和珅处世之道

第35章


《隋书·杨素传》称“素之贵盛,近古未闻”,并非夸张。
    杨素不仅本人身居高位,而且满门贵显位。“时素贵宠日隆,其弟约,从父文思、弟文纪,及族父异,并尚书列卿。诸子无汗马之劳,位至柱国、刺史”,“亲戚故吏,布列清显”。直可谓“一人得道,鸡犬升天”。
    杨素为人又极其奢侈贪财,与和珅一样,这在历史上也罕有。他“家僮数千,后庭妓妾曳绮罗者以千数。第宅华侈,制拟宫禁”。他本来已豪富无比,但仍一味营求不止,“素负冒财货,营求产业,东西二京,居宅侈丽,朝毁夕复,营缮无已,爰及诸方都会处,邸店、水矶并利田宅以千百数”。
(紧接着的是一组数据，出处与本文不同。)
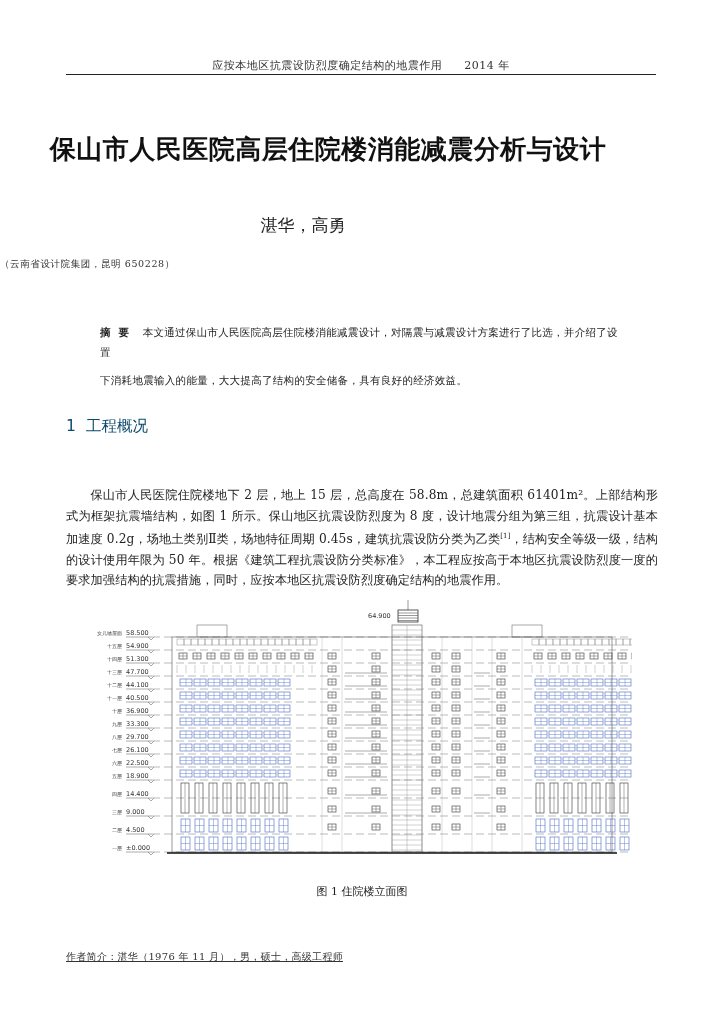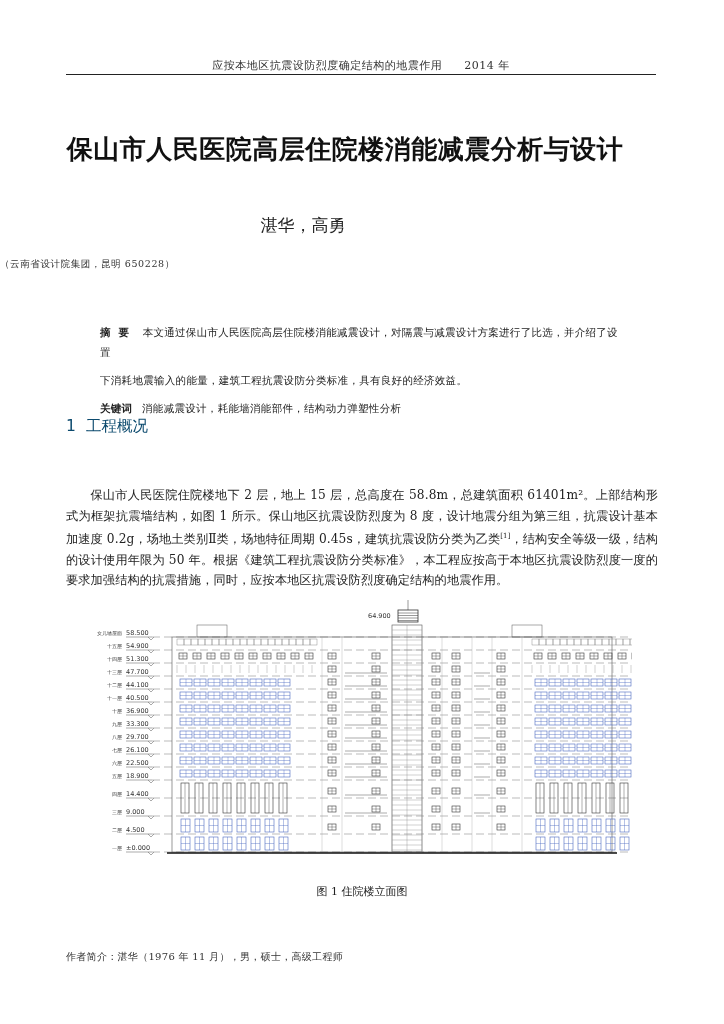--- a/index.html
+++ b/index.html
@@ -9,7 +9,7 @@
          font-size: 11px; color: #333; letter-spacing: 0.5px; }
   .running-header .year { margin-left: 22px; }
   .header-rule { position: absolute; left: 66px; top: 74px; width: 590px; height: 0; border-top: 1.2px solid #222; }
-  .title { position: absolute; left: 17px; top: 132px; width: 656px; text-align: center;
+  .title { position: absolute; left: 0; top: 132px; width: 656px; text-align: center;
          font-family: "DejaVu Sans", "Liberation Sans", sans-serif; font-weight: bold; font-size: 26px;
          letter-spacing: 0.5px; color: #111; }
   .authors { position: absolute; left: 0; top: 214px; width: 606px; text-align: center; font-size: 17px; color: #222; }

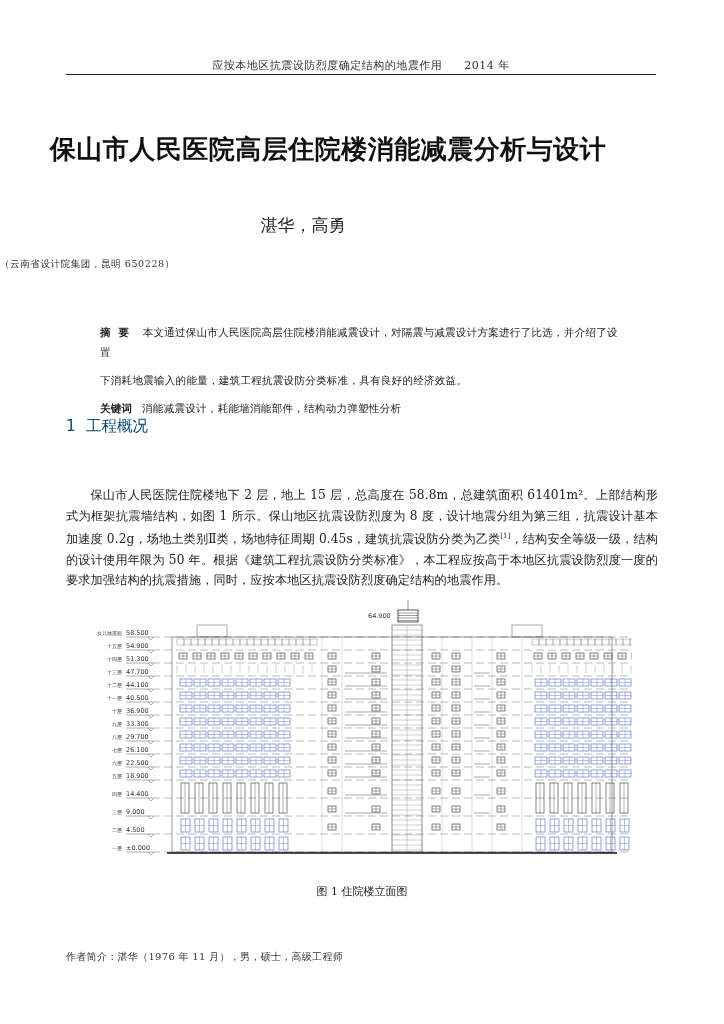--- a/index.html
+++ b/index.html
@@ -43,7 +43,7 @@
 
 <div class="abstract">
   <p><span class="label spaced">摘要</span> <span>本文通过保山市人民医院高层住院楼消能减震设计，对隔震与减震设计方案进行了比选，并介绍了设置</span></p>
-  <p>下消耗地震输入的能量，建筑工程抗震设防分类标准，具有良好的经济效益。</p>
+  <p>下消耗地震输入的能量，大大提高了结构的安全储备，具有良好的经济效益。</p>
   <p><span class="label">关键词</span> <span>消能减震设计，耗能墙消能部件，结构动力弹塑性分析</span></p>
 </div>
 

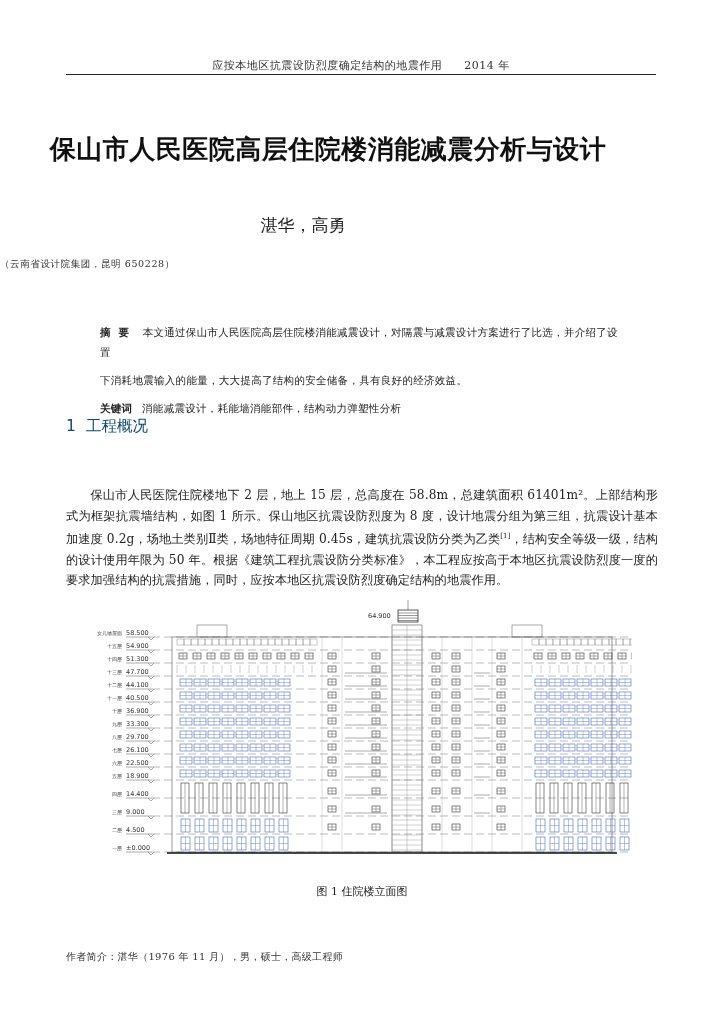--- a/index.html
+++ b/index.html
@@ -44,7 +44,6 @@
 <div class="abstract">
   <p><span class="label spaced">摘要</span> <span>本文通过保山市人民医院高层住院楼消能减震设计，对隔震与减震设计方案进行了比选，并介绍了设置</span></p>
   <p>下消耗地震输入的能量，大大提高了结构的安全储备，具有良好的经济效益。</p>
-  <p><span class="label">关键词</span> <span>消能减震设计，耗能墙消能部件，结构动力弹塑性分析</span></p>
 </div>
 
 <div class="section-heading">

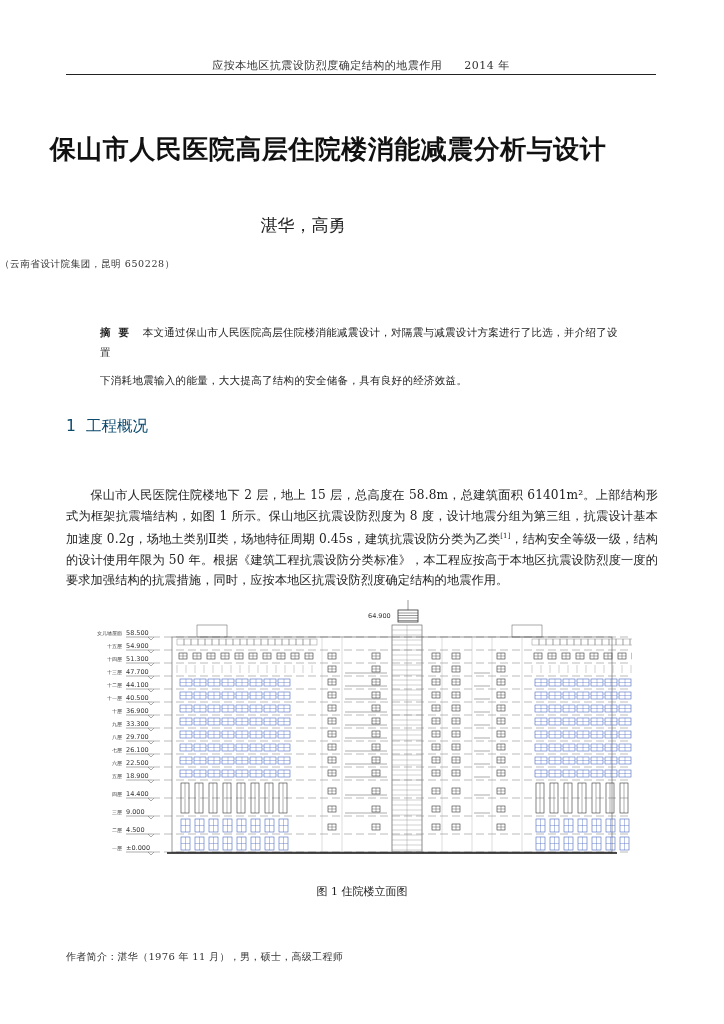--- a/index.html
+++ b/index.html
@@ -26,7 +26,7 @@
   .body-text sup { font-size: 7px; }
   .figure { position: absolute; left: 92px; top: 600px; width: 540px; height: 265px; }
   .caption { position: absolute; left: 0; top: 884px; width: 724px; text-align: center; font-size: 11px; color: #222; }
-  .footnote { position: absolute; left: 66px; top: 950px; font-size: 10px; color: #333; letter-spacing: 0.3px; }
+  .footnote { position: absolute; left: 66px; top: 950px; font-size: 10px; color: #333; letter-spacing: 0.3px; text-decoration: underline; }
   svg text { font-family: "DejaVu Sans", "Liberation Sans", sans-serif; }
 </style>
 </head>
故“时议以此鄙之”。
    杜光庭所撰《虬髯客传》曾描写了杨素的一个殊色妓女私奔李靖的故事。据此妓女说,杨素晚年诸妓“去者众矣,彼亦不甚逐也”,于此可见其妓妾之多。虽然杜光庭之文属于传奇,此事未必完全属实,但这起码说明杨素之豪侈已为世人所公认,因而由此生出种种带有传奇色彩的故事。
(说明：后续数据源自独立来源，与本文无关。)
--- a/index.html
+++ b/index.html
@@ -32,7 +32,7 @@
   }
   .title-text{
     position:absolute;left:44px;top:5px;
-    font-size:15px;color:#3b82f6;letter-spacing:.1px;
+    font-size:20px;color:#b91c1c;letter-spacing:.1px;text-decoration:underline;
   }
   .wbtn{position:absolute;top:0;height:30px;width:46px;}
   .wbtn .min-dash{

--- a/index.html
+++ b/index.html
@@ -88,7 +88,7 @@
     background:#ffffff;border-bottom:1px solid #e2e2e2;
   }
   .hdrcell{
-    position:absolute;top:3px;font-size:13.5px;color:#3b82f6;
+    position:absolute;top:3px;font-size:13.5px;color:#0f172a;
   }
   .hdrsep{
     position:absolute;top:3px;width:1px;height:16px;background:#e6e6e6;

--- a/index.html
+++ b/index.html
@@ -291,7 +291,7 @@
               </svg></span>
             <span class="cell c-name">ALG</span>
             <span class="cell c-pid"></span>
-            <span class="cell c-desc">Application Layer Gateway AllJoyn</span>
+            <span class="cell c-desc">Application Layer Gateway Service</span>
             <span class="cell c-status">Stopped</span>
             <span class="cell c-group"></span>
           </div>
    随着“宠贵日卤,本来生性傲慢的杨素,到后来愈加骄横。满朝文武,概不放在眼里。尤其是杨广为帝之后,杨素更是飞扬跋扈。他自恃拥立之功,见炀帝多呼为“郎君”。有时侍宴内殿,宫人因不慎覆酒污素之衣,杨素则当着炀帝的面大发雷霆,斥左右将其引下殿堂,加以痛挞。对皇帝尚且如此,其他人更可想而知了。
    早在文帝在世之时,不畏权势的大理卿梁毗“见杨素专权,恐为国患”,曾弹劾杨素说:“窃见左仆射越国公素,幸遇愈重,权势日隆,缙绅之徒,属其视听。忤旨者严霜夏零,阿旨者甘雨冬澍;荣枯由其唇吻,废兴候其指麾;所私皆非忠谠,所进咸是亲戚,子弟布列,兼州连县。”梁毗将杨素比作“卒殄汉纪”的王莽、“终倾晋柞”的桓玄。《资治通鉴》评论杨素说:“既废一太子及一王,威权盛。朝臣有违忤者,或至诛灭;有附会及亲戚,虽无才用,必加进擢;朝廷靡然,莫不畏附。”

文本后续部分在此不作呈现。